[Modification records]
==============================
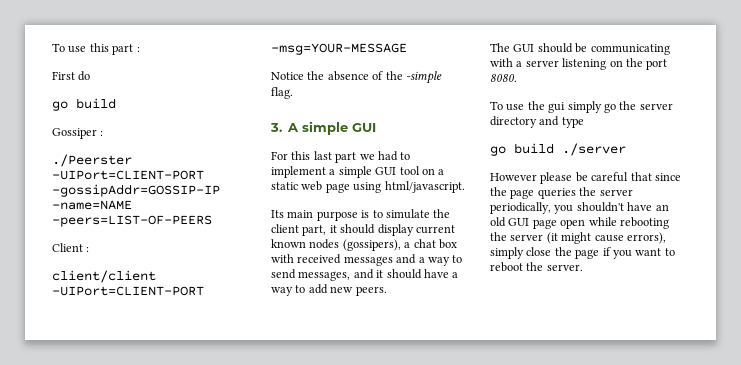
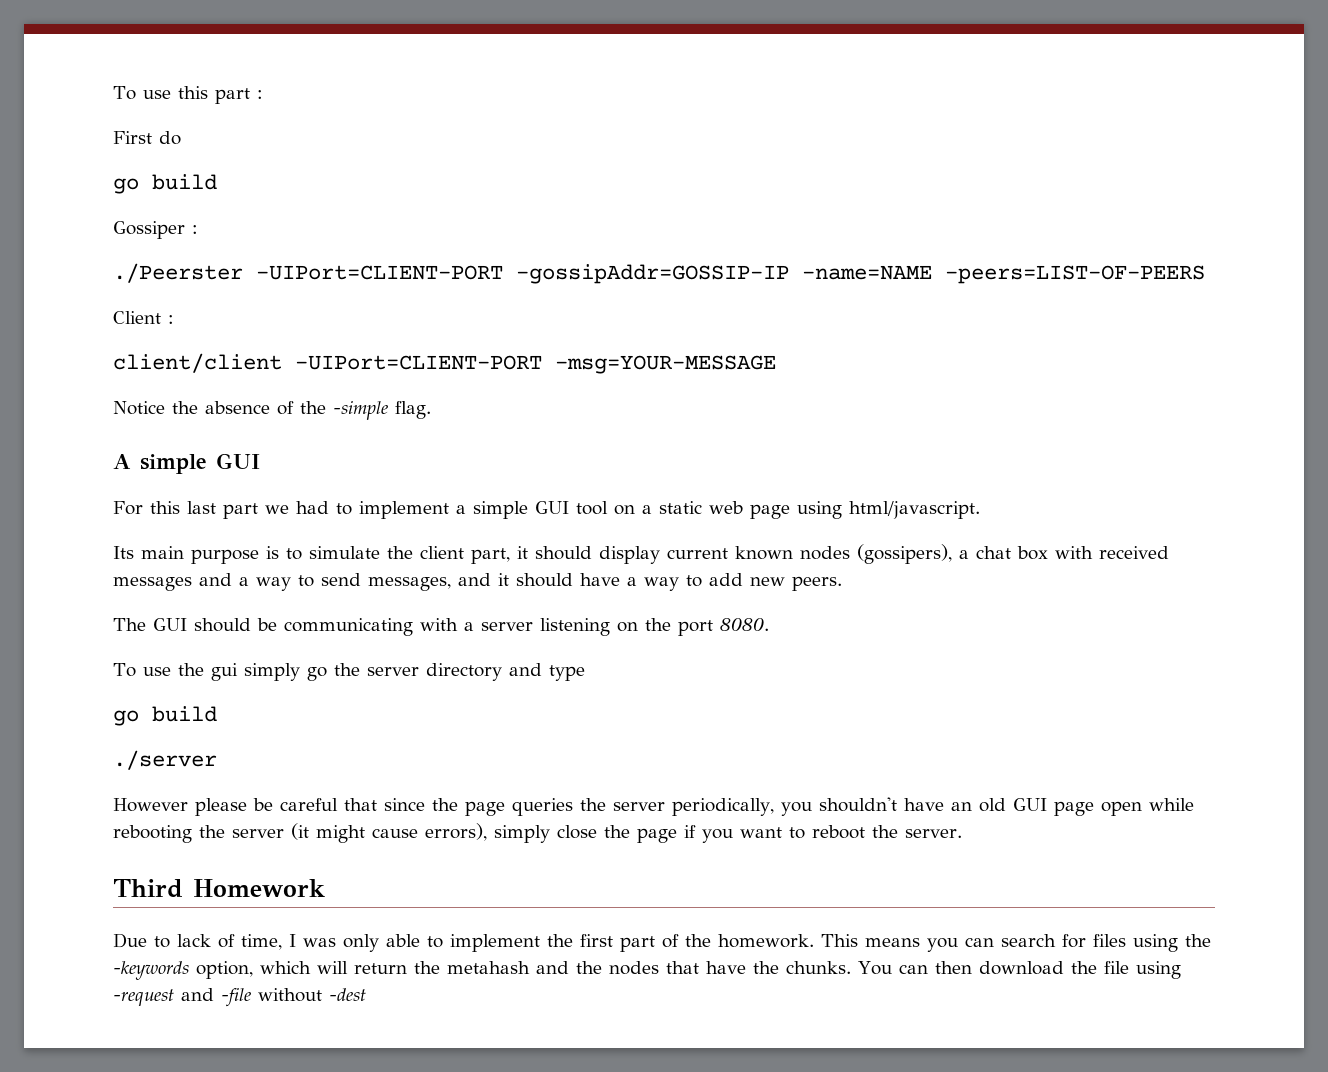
[270,123,282,132] 3. -> (431, 410) none
(554, 148) none -> (217, 714) //
(583, 267) none -> [113,879,325,898] [113,933,1211,952] [113,961,1181,980] [113,988,366,1007] // Third Homework // Due to lack of time, I was only able to implement the first part of the homework. This means you can search for files using the -keywords option, which will return the metahash and the nodes that have the chunks. You can then download the file using -request and -file without -dest

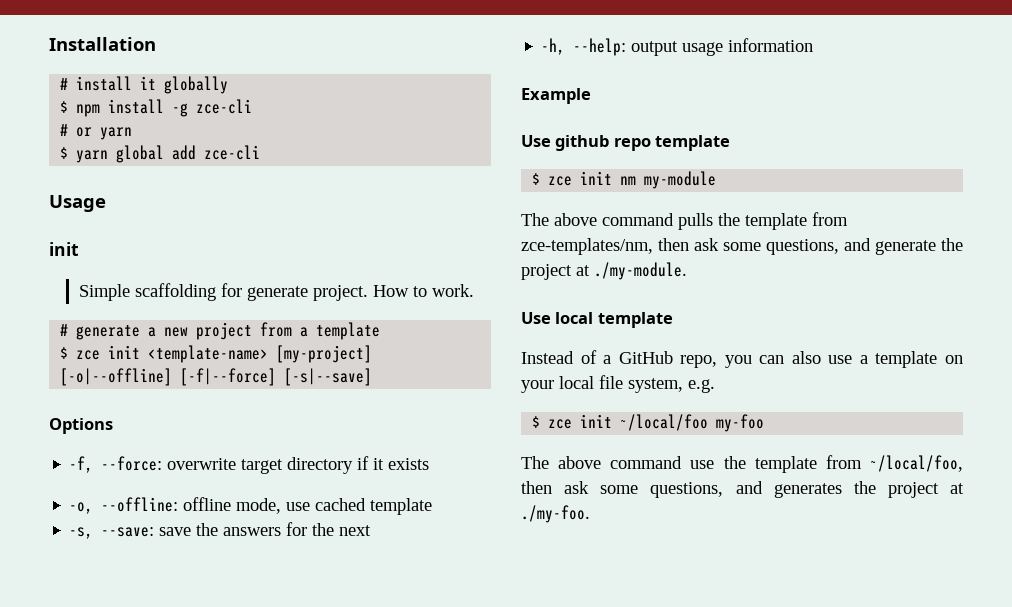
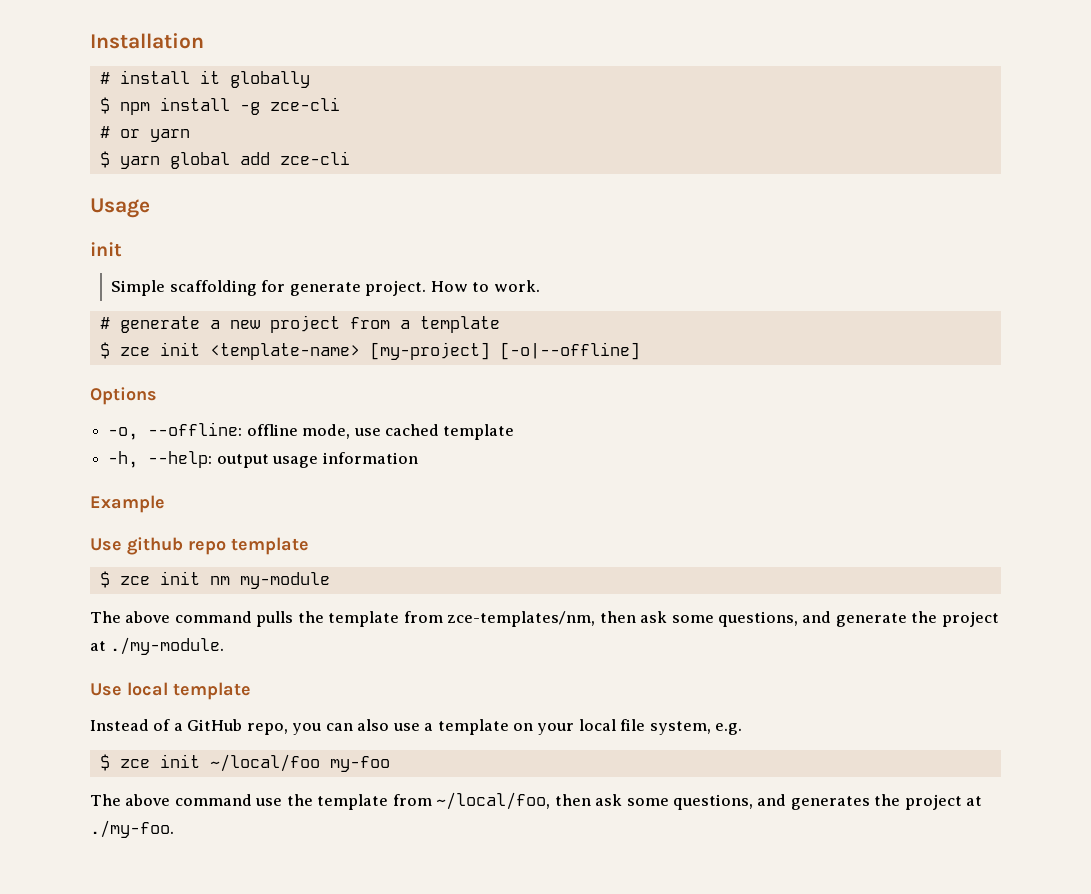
[180,368,373,386] [-f|--force] [-s|--save] -> (640, 351) none
[69,456,430,474] // -f, --force: overwrite target directory if it exists -> (157, 396) none
[69,522,372,539] // -s, --save: save the answers for the next -> (515, 432) none

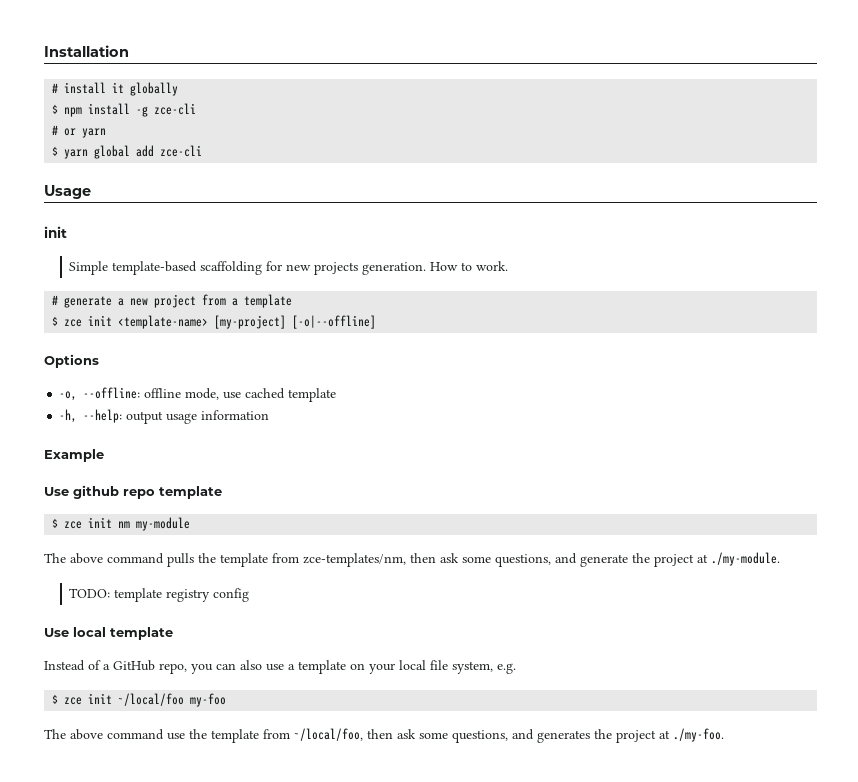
(166, 288) none -> [112,261,198,275] template-based
[289,280,427,296] generate project. -> [286,262,427,275] new projects generation.
(225, 646) none -> [69,588,250,602] // TODO: template registry config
==============================
## TASK GOAL
After locating the line with "[180,368,373,386] [-f|--force] [-s|--save]", transcribe it and the rest of the data above exactly as written, without any picture.

## RESPONSE TO THE TASK
[180,368,373,386] [-f|--force] [-s|--save] -> (640, 351) none
[69,456,430,474] // -f, --force: overwrite target directory if it exists -> (157, 396) none
[69,522,372,539] // -s, --save: save the answers for the next -> (515, 432) none

(166, 288) none -> [112,261,198,275] template-based
[289,280,427,296] generate project. -> [286,262,427,275] new projects generation.
(225, 646) none -> [69,588,250,602] // TODO: template registry config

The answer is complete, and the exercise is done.